Every year, thousands of turtles come ashore here to lay their eggs. Numbers can range from 40,000 in a typical season to 130,000 in a dense nesting season. They come from Papua New Guinea, Indonesia, Vanuatu, New Caledonia and northern Australia. Some have traveled as far as 1,615 miles (2600 km) to rest on this little coral cay.

Raine Island is a protected area inaccessible to the public, but you can dive the surrounding waters. Once or twice a year, Mike Ball Dive Expeditions runs a 7-night liveaboard to this special place. This makes for an incredible journey to a rarely visited part of the far northern Great Barrier Reef.

The expedition begins in Cairns with a spectacular 155-mile (250 km) low-level scenic flight over the reef to Lizard Island. Here, passengers board Spoilsport, a twin-hull catamaran custom-built for diving. From there, it’s a 310-mile (500 km) round-trip journey. Guests will dive at pristine sites such as Tijou and Cat Reefs, Small and Great Detached Reefs. Brightly colored soft corals and fans hang on undersea cliffs, while barracuda, mackerel, tuna and sharks patrol the walls. The incredible TMO dive site offers a maze of bommies, creating interesting swim-throughs teeming with fish.

But it’s the turtles of Raine Island that people come for. On the last expedition, divers saw up to 100 turtles on any one dive. And they’re big here too, measuring up to 5 feet (1.5 m) long. This abundance attracts tiger sharks who cruise in wait for exhausted turtles to swim back out to sea after laying their eggs.

But Raine Island is not just about turtles. The extent and diversity of coral in the area is a major attraction, with guest Aimee Dorfman from the United States saying it was, the healthiest I’ve seen in 25 years of diving.” Vast banks of it spread for several miles in shades of yellow, pink, purple, green and blue, making it truly one of the most amazing coral dives on the planet. 
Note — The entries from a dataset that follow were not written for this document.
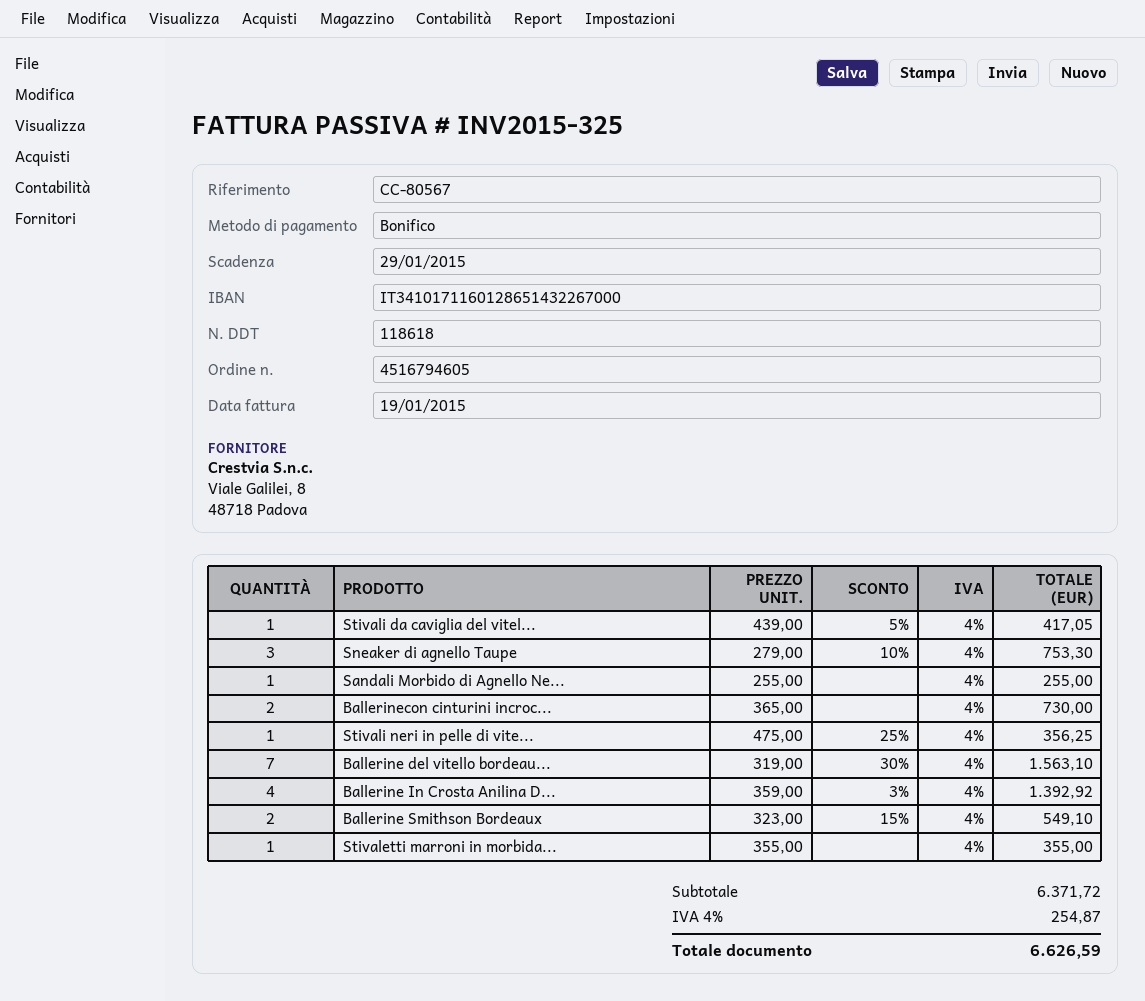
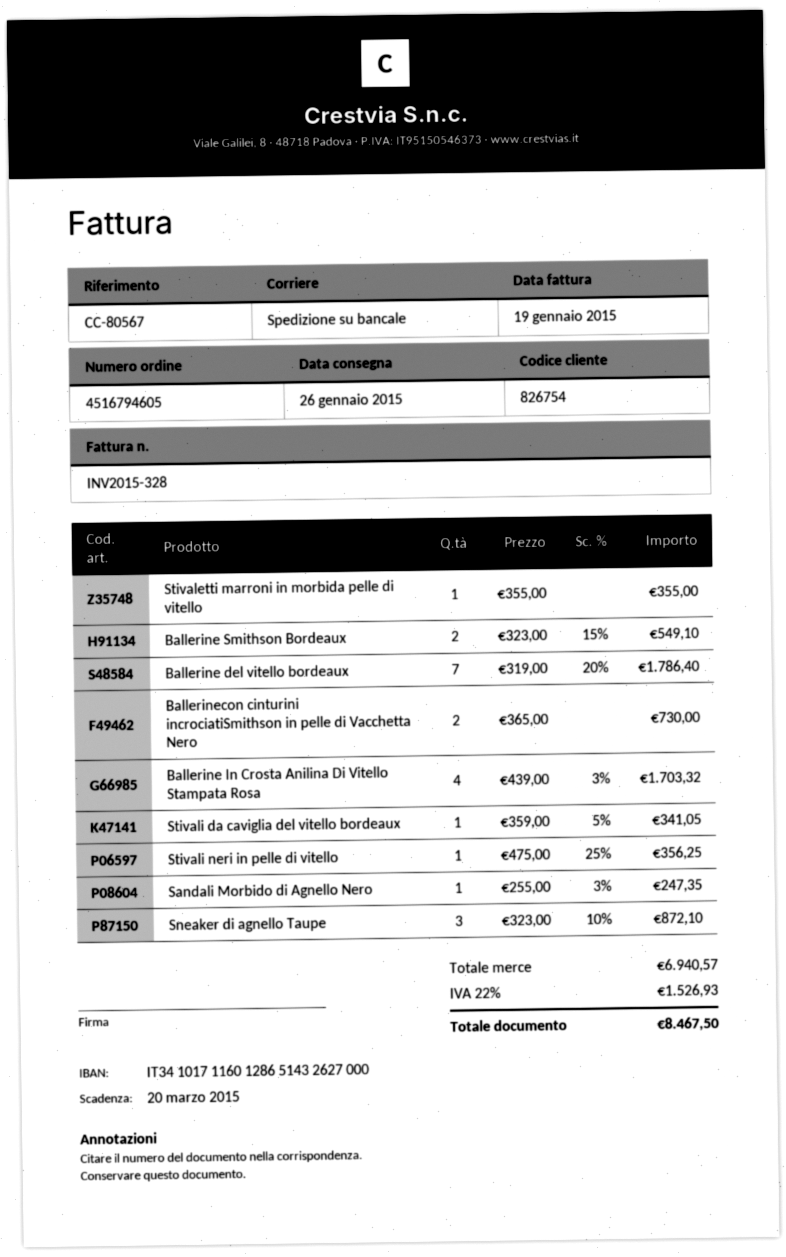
invoice number: INV2015-325 -> INV2015-328
due date: 2015-01-29 -> 2015-03-20
bank account: IT3410171160128651432267000 -> IT3410171160128651432627000
Stivali da caviglia del vitel...: 1 x 439.00 - 5% = 417.05 -> 1 x 359.00 - 5% = 341.05
Sneaker di agnello Taupe: 3 x 279.00 - 10% = 753.30 -> 3 x 323.00 - 10% = 872.10
Sandali Morbido di Agnello Ne...: 1 x 255.00 = 255.00 -> 1 x 255.00 - 3% = 247.35
Ballerine del vitello bordeau...: 7 x 319.00 - 30% = 1563.10 -> 7 x 319.00 - 20% = 1786.40
Ballerine In Crosta Anilina D...: 4 x 359.00 - 3% = 1392.92 -> 4 x 439.00 - 3% = 1703.32
subtotal: 6371.72 -> 6940.57
tax: 4% = 254.87 -> 22% = 1526.93
total: 6626.59 -> 8467.50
One final bonus on the expedition is diving the Pandora wreck. This Royal Navy ship sank in 1791 in 108 feet (33 m) of water with the loss of 34 crew and mutineers from HMS Bounty. Much of the wooden structure has disintegrated, however, the anchor and stove are the highlights of this historically important site.

Mike Ball Dive Expeditions operates the Turtle Spectacular Expedition during November (nesting season), offering a unique opportunity to explore a rarely visited region.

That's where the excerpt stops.